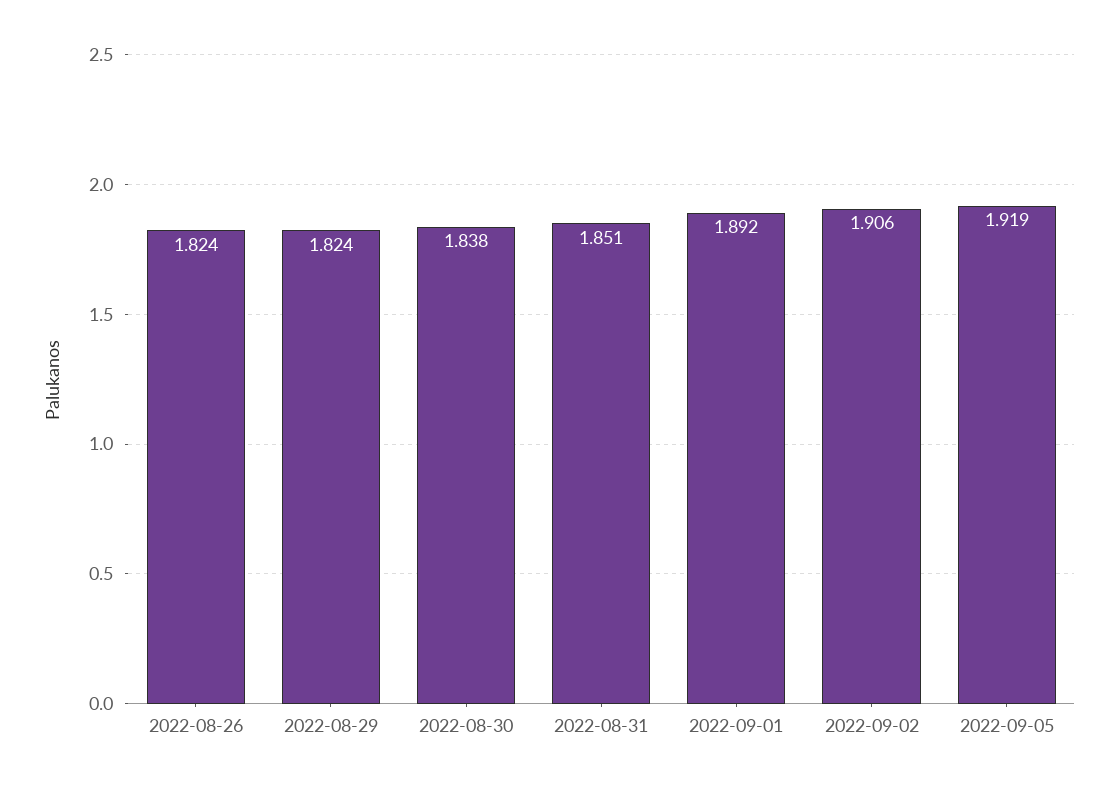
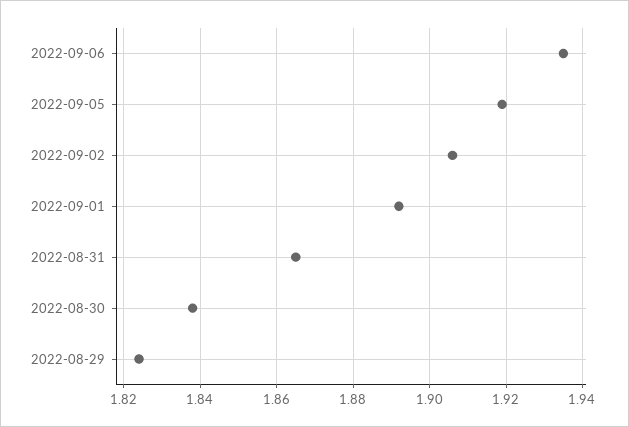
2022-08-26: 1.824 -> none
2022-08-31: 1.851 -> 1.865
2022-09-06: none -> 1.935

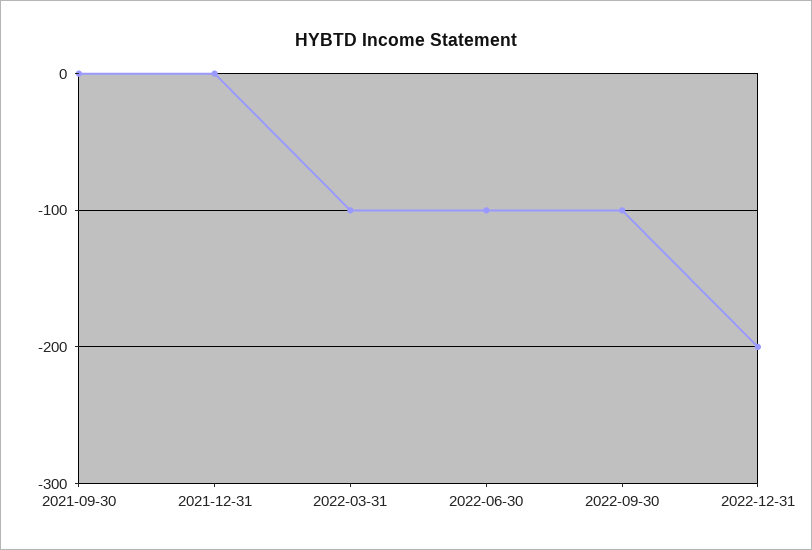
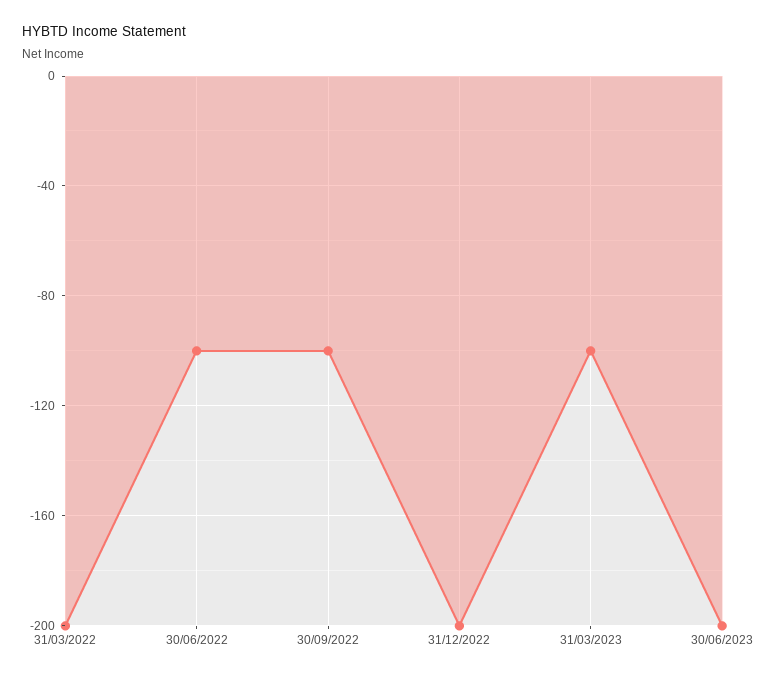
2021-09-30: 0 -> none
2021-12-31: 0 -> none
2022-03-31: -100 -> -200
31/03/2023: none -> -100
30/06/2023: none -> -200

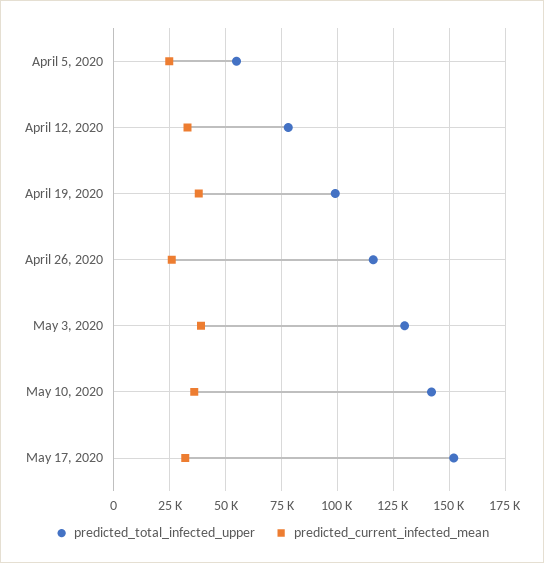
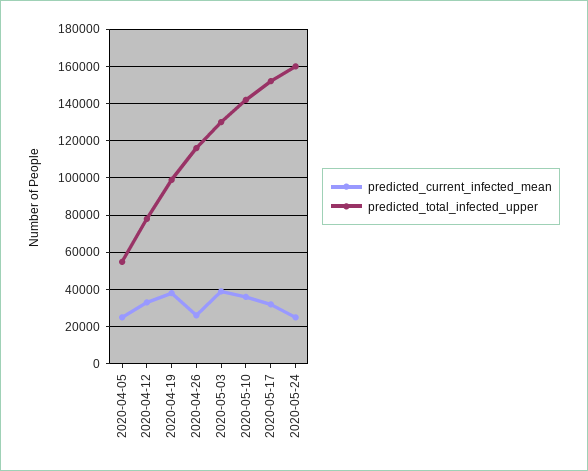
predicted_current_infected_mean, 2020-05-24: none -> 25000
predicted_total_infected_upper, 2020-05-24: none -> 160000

--

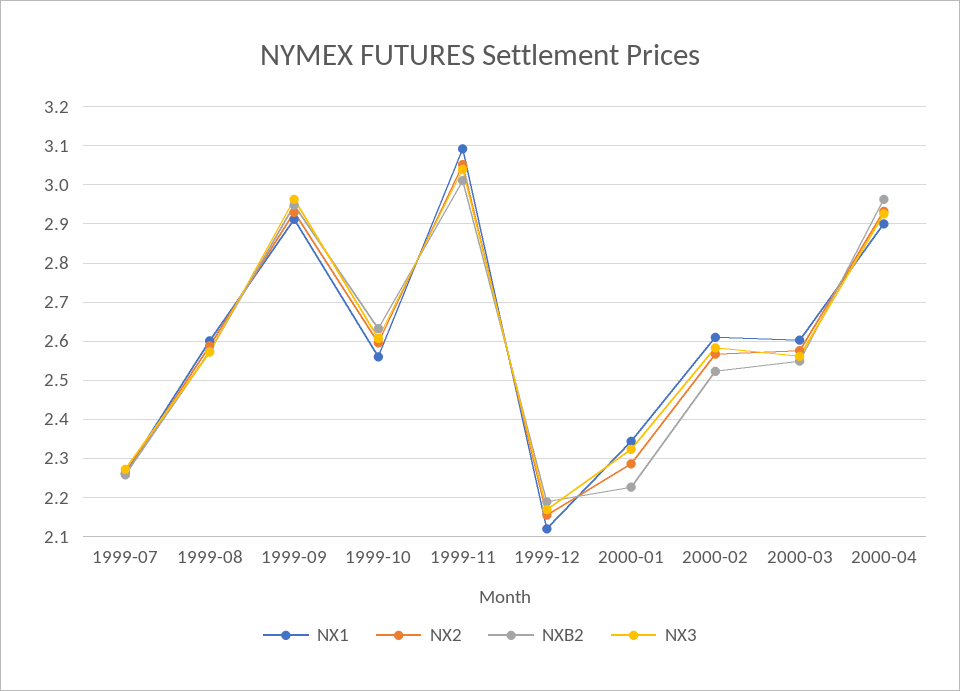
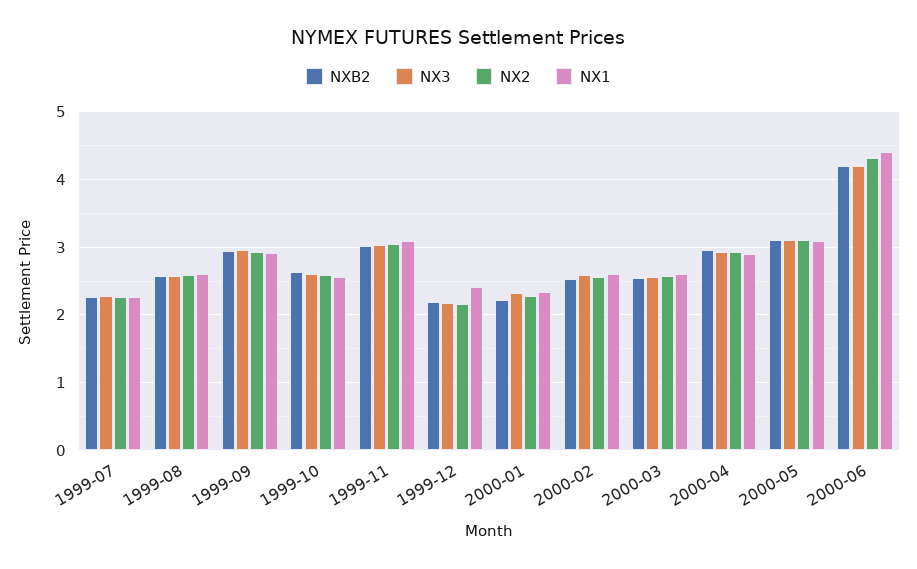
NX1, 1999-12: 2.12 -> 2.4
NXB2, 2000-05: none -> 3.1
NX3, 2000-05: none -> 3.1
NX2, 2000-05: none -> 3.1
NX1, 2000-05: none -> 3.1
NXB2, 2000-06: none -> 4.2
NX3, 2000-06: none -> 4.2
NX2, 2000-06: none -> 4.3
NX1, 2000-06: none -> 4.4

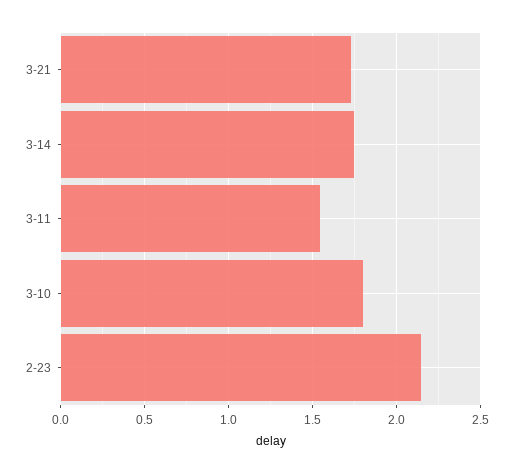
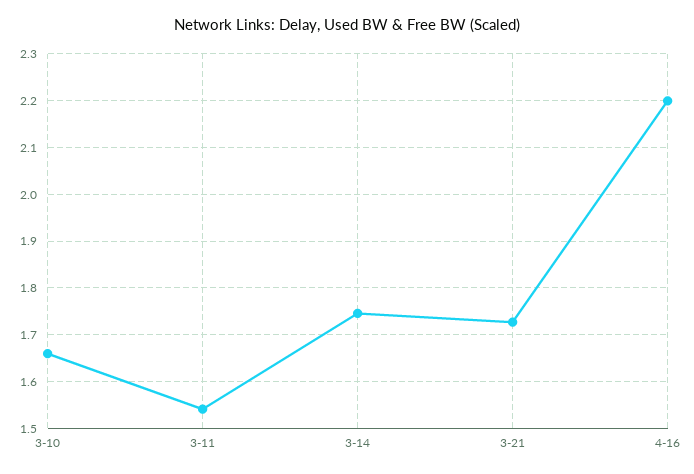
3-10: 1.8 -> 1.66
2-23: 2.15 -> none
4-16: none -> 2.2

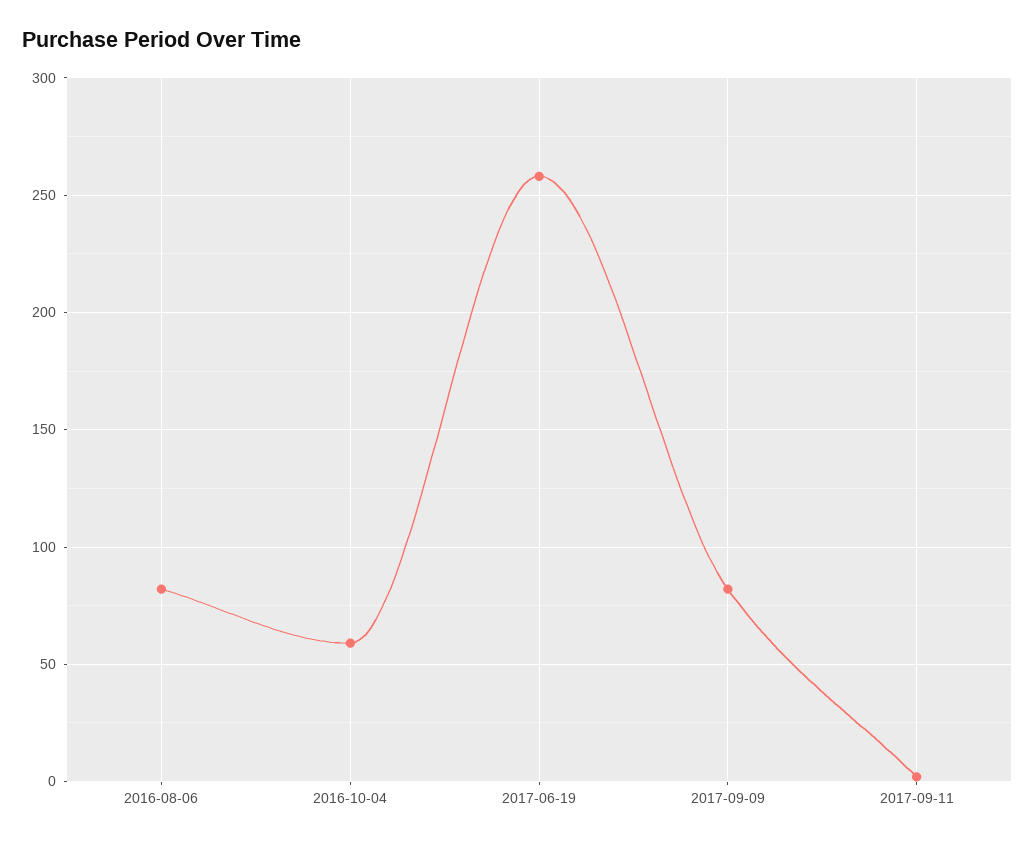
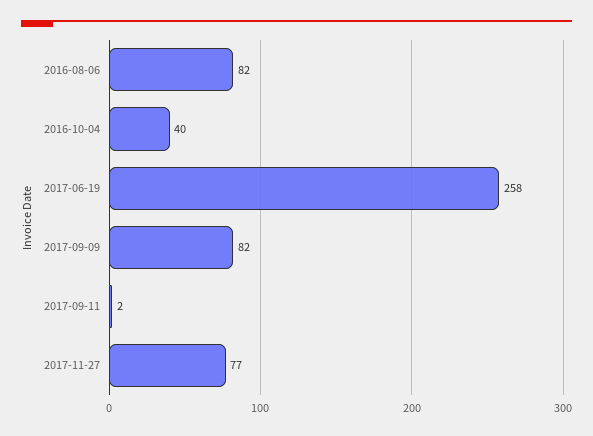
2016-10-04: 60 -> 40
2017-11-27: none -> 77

* What is expected:
Print, word for word, the lines above that run from the line containing "31/03/2023: none -> -100" to the line containing "predicted_total_infected_upper, 2020-05-24: none", both included. Keep the pictures out.

* Response area:
31/03/2023: none -> -100
30/06/2023: none -> -200

predicted_current_infected_mean, 2020-05-24: none -> 25000
predicted_total_infected_upper, 2020-05-24: none -> 160000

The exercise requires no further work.